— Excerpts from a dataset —

__________________________________________________

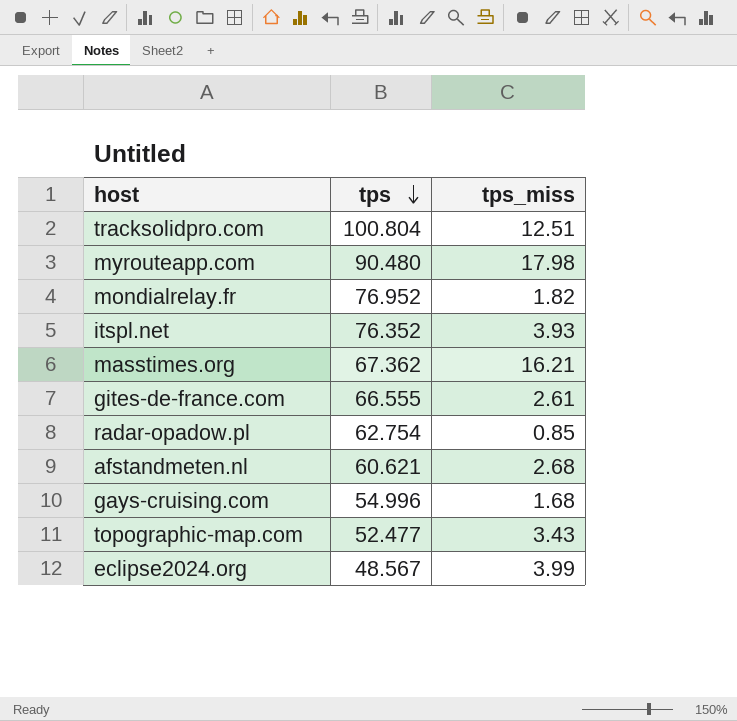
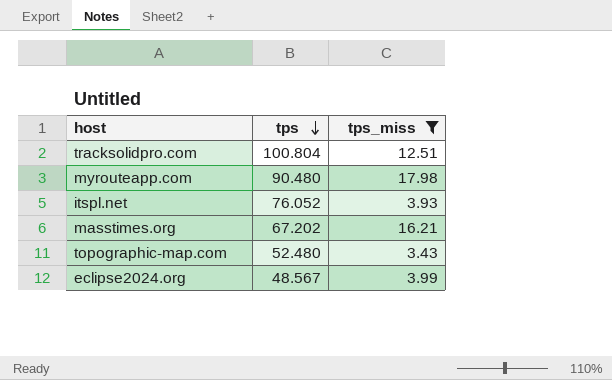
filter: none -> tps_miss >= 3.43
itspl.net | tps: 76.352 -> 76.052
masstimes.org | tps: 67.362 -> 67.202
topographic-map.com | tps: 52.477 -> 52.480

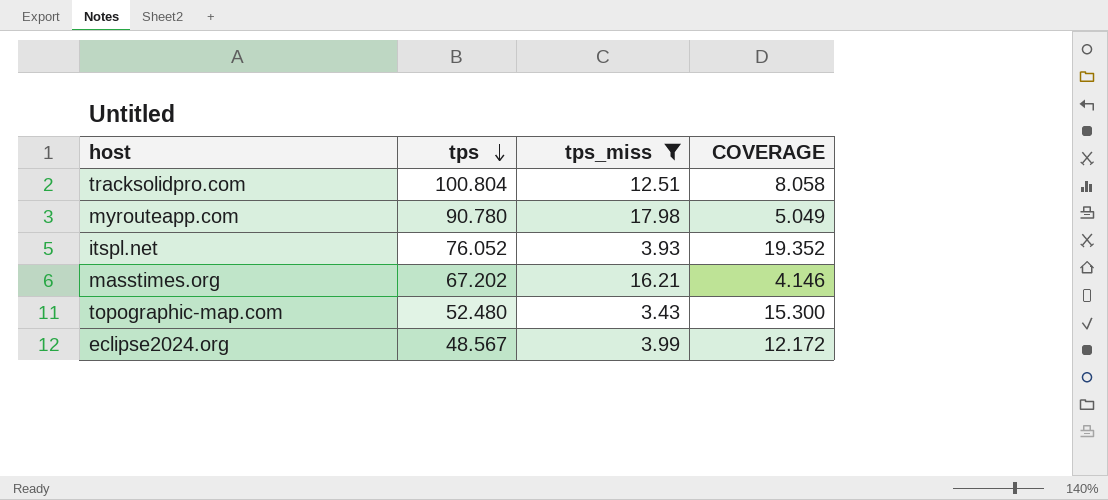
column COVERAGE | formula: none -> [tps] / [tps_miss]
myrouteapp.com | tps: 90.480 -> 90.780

__________________________________________________

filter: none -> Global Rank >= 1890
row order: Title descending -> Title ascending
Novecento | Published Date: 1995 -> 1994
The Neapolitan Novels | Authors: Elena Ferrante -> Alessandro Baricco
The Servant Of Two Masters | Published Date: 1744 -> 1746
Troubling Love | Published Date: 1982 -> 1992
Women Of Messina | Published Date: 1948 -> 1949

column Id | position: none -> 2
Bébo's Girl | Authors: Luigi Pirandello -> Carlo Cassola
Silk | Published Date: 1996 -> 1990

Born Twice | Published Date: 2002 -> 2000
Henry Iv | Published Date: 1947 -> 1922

__________________________________________________

— WHAT THE TASK REQUIRES —
Output the lines above exactly, but only those between the line holding "Silk | Published Date: 1996 -> 1990" and the line holding "Henry Iv | Published Date: 1947 -> 1922", inclusive.

— PROBLEM SOLUTION —
Silk | Published Date: 1996 -> 1990

Born Twice | Published Date: 2002 -> 2000
Henry Iv | Published Date: 1947 -> 1922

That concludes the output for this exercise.